Artistic Hierchy of Scale: The Narcissism of Administrative Law
Above is the White Temple of Uruk from the ancient world of Mesoptamia. One of the oldest and advanced civilzations to have ever existed and proves to Art Historians as a dedication to human intelligence, craft, and the advancement of civilization: a monument to the evolution from a difficult world of scavenging, of hunting and gathering to a new world of settled society, specialized labor and technology.
Yet the birth of settled society instilled a natural instinct in humans in terms of roles of administration and the power that figures of authority should hold. Much of early society sustained itself on Theocratic law: laws that determined that if one wanted to enjoy being a member of society, they would have to follow the "policies" or the laws of a higher being (i.e. The White Temple of Uruk worshipped the sky god Anu).
These buildings were usually largest and located in center of cities on elevated platforms to emphasize on their importance to society. Throughout societies however, no matter what system the society might be ran under, one thing is clear: mankind believed that the hierchy of scale -the more bigger and shinier something is- the more important it is.
In a vain sense, mankind, since the development of society, believed that administrating law was important and should be exclusive only to the most educated and private members of society. The White Temple of Uruk purposely had a bottlenecked staircase to emphasize on the exclusive purpose of this building meant only for the wealthy political class of society despite being one of the largest buildings in the city at the time. The architects purposely restricted the size of enterances such as windows and doors to illustrate the high-standard requirements that needs to be met in order to enter such building of authority and public administration. It was also seen closer to God in the sense, being the tallest building in the community.
The White temple of Uruk was built utilizing Bitumen, a form of water proofing cement that whitened anything in which it was applied and gave it an almost blinding texture. Often applied with Gold, Bitumen was applied to the tops of Egyptian Pyramids and was utilized by the French Aristocracy in sites of important public offices and administration of law. In fact, when combined with the Gold, the structure would be nearly impossible to see. Often times, having bigger buildings meant stronger societies that are less likely to be attacked and more likely to survive longer.
Yet, the the obsession with constructing massive structures to house processes of administrative law, also just tied into simple bragging rights, often fueled by nationalism (or perhaps simple narcissm) that has carried on till today.

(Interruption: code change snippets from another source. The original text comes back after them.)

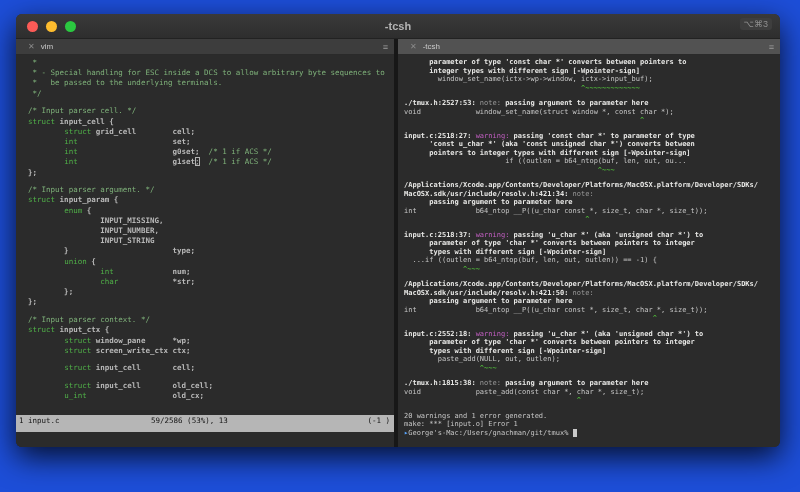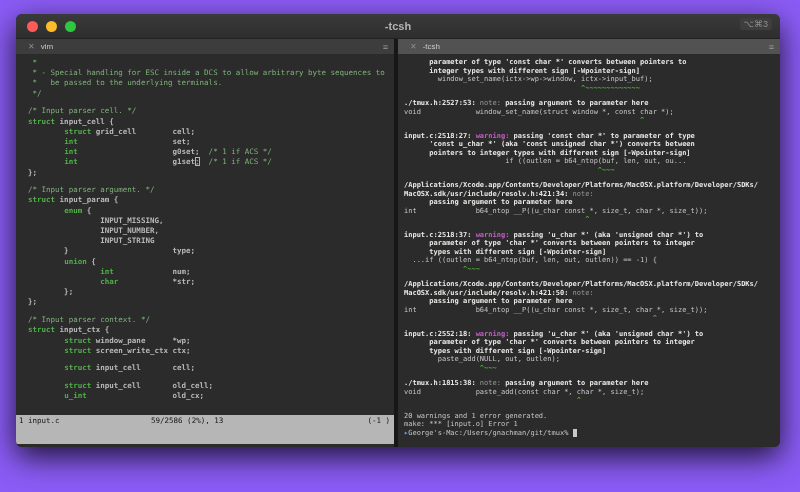--- a/index.html
+++ b/index.html
@@ -3,7 +3,7 @@
 <meta charset="utf-8">
 <style>
   html,body{margin:0;padding:0;background:#000;}
-  .stage{position:relative;width:800px;height:492px;background:#8b5cf6;overflow:hidden;
+  .stage{position:relative;width:800px;height:492px;background:#1d4ed8;overflow:hidden;
          font-family:"Liberation Sans",sans-serif;}
   .window{position:absolute;left:16px;top:14px;width:764px;height:433px;
           background:#2b2b2b;border-radius:6px;overflow:hidden;

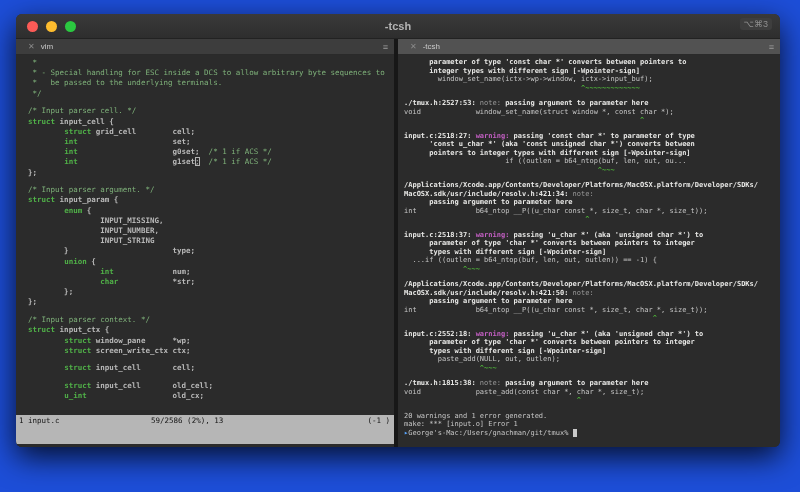--- a/index.html
+++ b/index.html
@@ -36,7 +36,7 @@
   .line{min-height:1em;}
   
   .c{color:#7fb27a;}            
-  .k{color:#50b148;font-weight:bold;} 
+  .k{color:#50b148;font-weight:normal;} 
   .p{color:#b8b8b8;font-weight:bold;}            
   
   .w{color:#e8e8e6;font-weight:bold;}  

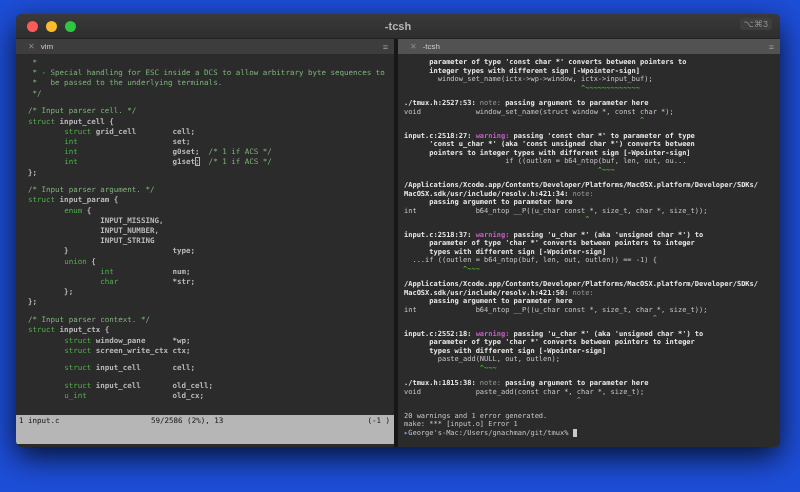--- a/index.html
+++ b/index.html
@@ -41,7 +41,7 @@
   
   .w{color:#e8e8e6;font-weight:bold;}  
   .g{color:#999999;font-weight:normal;}  
-  .m{color:#c45fc4;font-weight:bold;}  
+  .m{color:#c45fc4;font-weight:normal;}  
   .n{color:#4fb83a;font-weight:bold;}  
   .t{color:#c6c6c6;}                   
   .b{color:#5aa7ff;}                   

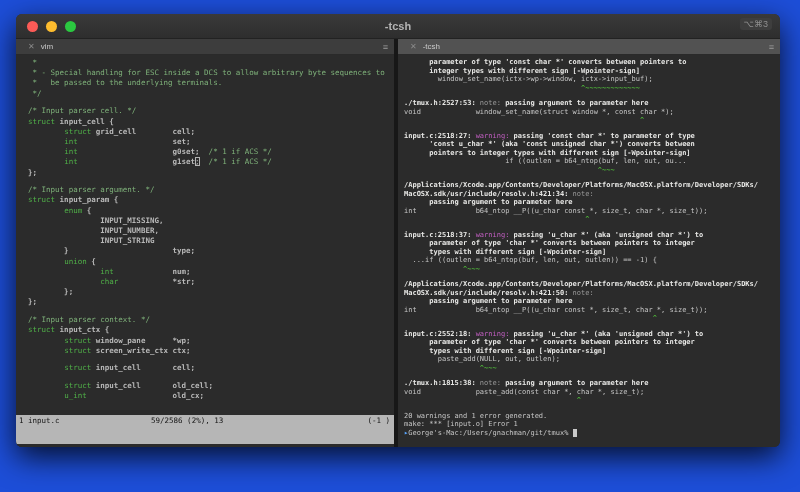--- a/index.html
+++ b/index.html
@@ -47,7 +47,7 @@
   .b{color:#5aa7ff;}                   
   .curh{color:#b8b8b8;box-shadow:inset 0 0 0 1px #b4b4b4;} 
   .curb{background:#c9c9c9;color:#2b2b2b;}                 
-  .statusbar{height:29px;background:#b6b6b6;color:#141414;position:relative;
+  .statusbar{height:17px;background:#b6b6b6;color:#141414;position:relative;
              font-family:"DejaVu Sans Mono",monospace;font-size:7.5px;line-height:11px;
              flex:none;}
   .sb-left{position:absolute;left:3px;}

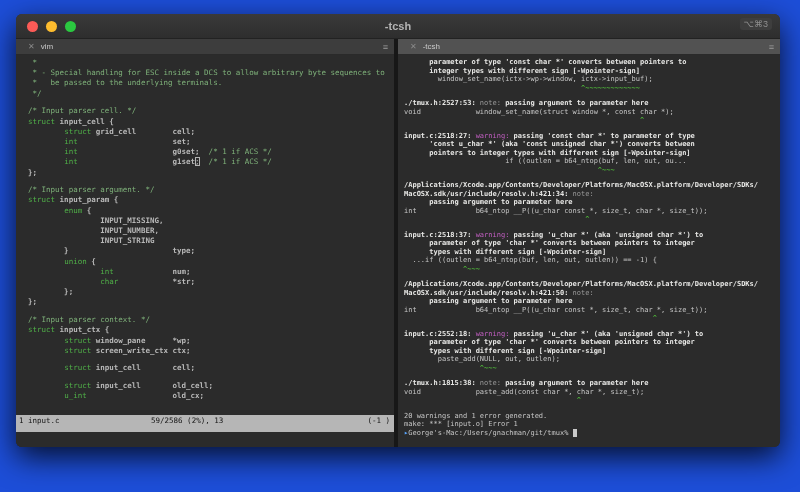--- a/index.html
+++ b/index.html
@@ -82,7 +82,7 @@
         <div class="term vim" id="left-term"><div class="line"><span class="c"> *</span></div><div class="line"><span class="c"> * - Special handling for ESC inside a DCS to allow arbitrary byte sequences to</span></div><div class="line"><span class="c"> *   be passed to the underlying terminals.</span></div><div class="line"><span class="c"> */</span></div><div class="line"></div><div class="line"><span class="c">/* Input parser cell. */</span></div><div class="line"><span class="k">struct</span><span class="p"> input_cell {</span></div><div class="line"><span class="p">        </span><span class="k">struct</span><span class="p"> grid_cell        cell;</span></div><div class="line"><span class="p">        </span><span class="k">int</span><span class="p">                     set;</span></div><div class="line"><span class="p">        </span><span class="k">int</span><span class="p">                     g0set;</span><span class="c">  /* 1 if ACS */</span></div><div class="line"><span class="p">        </span><span class="k">int</span><span class="p">                     g1set</span><span class="curh">;</span><span class="c">  /* 1 if ACS */</span></div><div class="line"><span class="p">};</span></div><div class="line"></div><div class="line"><span class="c">/* Input parser argument. */</span></div><div class="line"><span class="k">struct</span><span class="p"> input_param {</span></div><div class="line"><span class="p">        </span><span class="k">enum</span><span class="p"> {</span></div><div class="line"><span class="p">                INPUT_MISSING,</span></div><div class="line"><span class="p">                INPUT_NUMBER,</span></div><div class="line"><span class="p">                INPUT_STRING</span></div><div class="line"><span class="p">        }                       type;</span></div><div class="line"><span class="p">        </span><span class="k">union</span><span class="p"> {</span></div><div class="line"><span class="p">                </span><span class="k">int</span><span class="p">             num;</span></div><div class="line"><span class="p">                </span><span class="k">char</span><span class="p">            *str;</span></div><div class="line"><span class="p">        };</span></div><div class="line"><span class="p">};</span></div><div class="line"></div><div class="line"><span class="c">/* Input parser context. */</span></div><div class="line"><span class="k">struct</span><span class="p"> input_ctx {</span></div><div class="line"><span class="p">        </span><span class="k">struct</span><span class="p"> window_pane      *wp;</span></div><div class="line"><span class="p">        </span><span class="k">struct</span><span class="p"> screen_write_ctx ctx;</span></div><div class="line"></div><div class="line"><span class="p">        </span><span class="k">struct</span><span class="p"> input_cell       cell;</span></div><div class="line"></div><div class="line"><span class="p">        </span><span class="k">struct</span><span class="p"> input_cell       old_cell;</span></div><div class="line"><span class="p">        </span><span class="k">u_int</span><span class="p">                   old_cx;</span></div></div>
         <div class="statusbar">
           <span class="sb-left">1 input.c</span>
-          <span class="sb-center">59/2586 (2%), 13</span>
+          <span class="sb-center">59/2586 (53%), 13</span>
           <span class="sb-right">(-1 )</span>
         </div>
         <div class="pane-rest"></div>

The obsession with balance can be seen across all societies - In Nazi Germany, Adolf Hitler planned to make one of his administative offices, the Schwerbelastungskörper (shown below) so massive that it would have its own weather inside and illustrate the height of German power. Of course, this project was doomed from the start after the laws of Nazi Germany was squashed after their defeat in WWII and even most Nazi Architects scoffed at this project ever being made possible. Yet, this massive, clearly impossible project, illustrate the primitive narcisstic competitive edge that humans have when it comes to the unquenchable need to display their power. In communist societies, the Brutalist Architecture of Administrative Offices often are made of hard concrete, stone, and steel, to emphasize on the "timeless power" of these societies.
Even in Free Societies, like that of America, the primitive instinct to build massive public offices of administrative law can be seen. Capitalist nations across the world with bounties of resources, utilize what they can to participate in a petty race to see who can build the most tallest skyscraper that will rise all over others. Glossy, and Blinding, these buildings often serve as the commercial hubs of world economics and politics.
In the DMZ between the two Koreas, the public offices participate in almost childish fights: in the 1980s, the South Korean government erected a 323-foot-tall pole in Taesong-dong and flew the country's flag. North Korea responded by building a 525-foot flagpole with a larger flag over Kijong-dong. This skirmish has gone on for years with the apparent goal being to show that one's administrative laws are better than the other.
Of course having taller flag poles show nothing about the nation, its occupants, and its wealth, yet both sides appear to feel comfort in knowing that their flag is bigger and taller.
Since the birth of the first civilized society and the first public office of administrative law, we have also given birth to primitive, almost instinctive form of narcissism, because without this narcissism our ancestors felt that they could not survive. It is an known fact that societies cannot sustain long-term on hunter-gatherer societies without law and order, it was this dependence on law and order that led humans to worship administrative law and doing anything to show its power because without administrative law and the competition for its efficiency humanity could not survive.
Even today, that instinct lives strong within us, which is why we always seek to find monumental things that rank high on the hierchy of scale because we believe that is the only we can find security -the only way for the future generations to know that we preserved a civilized process of administrative law that will ensure survival.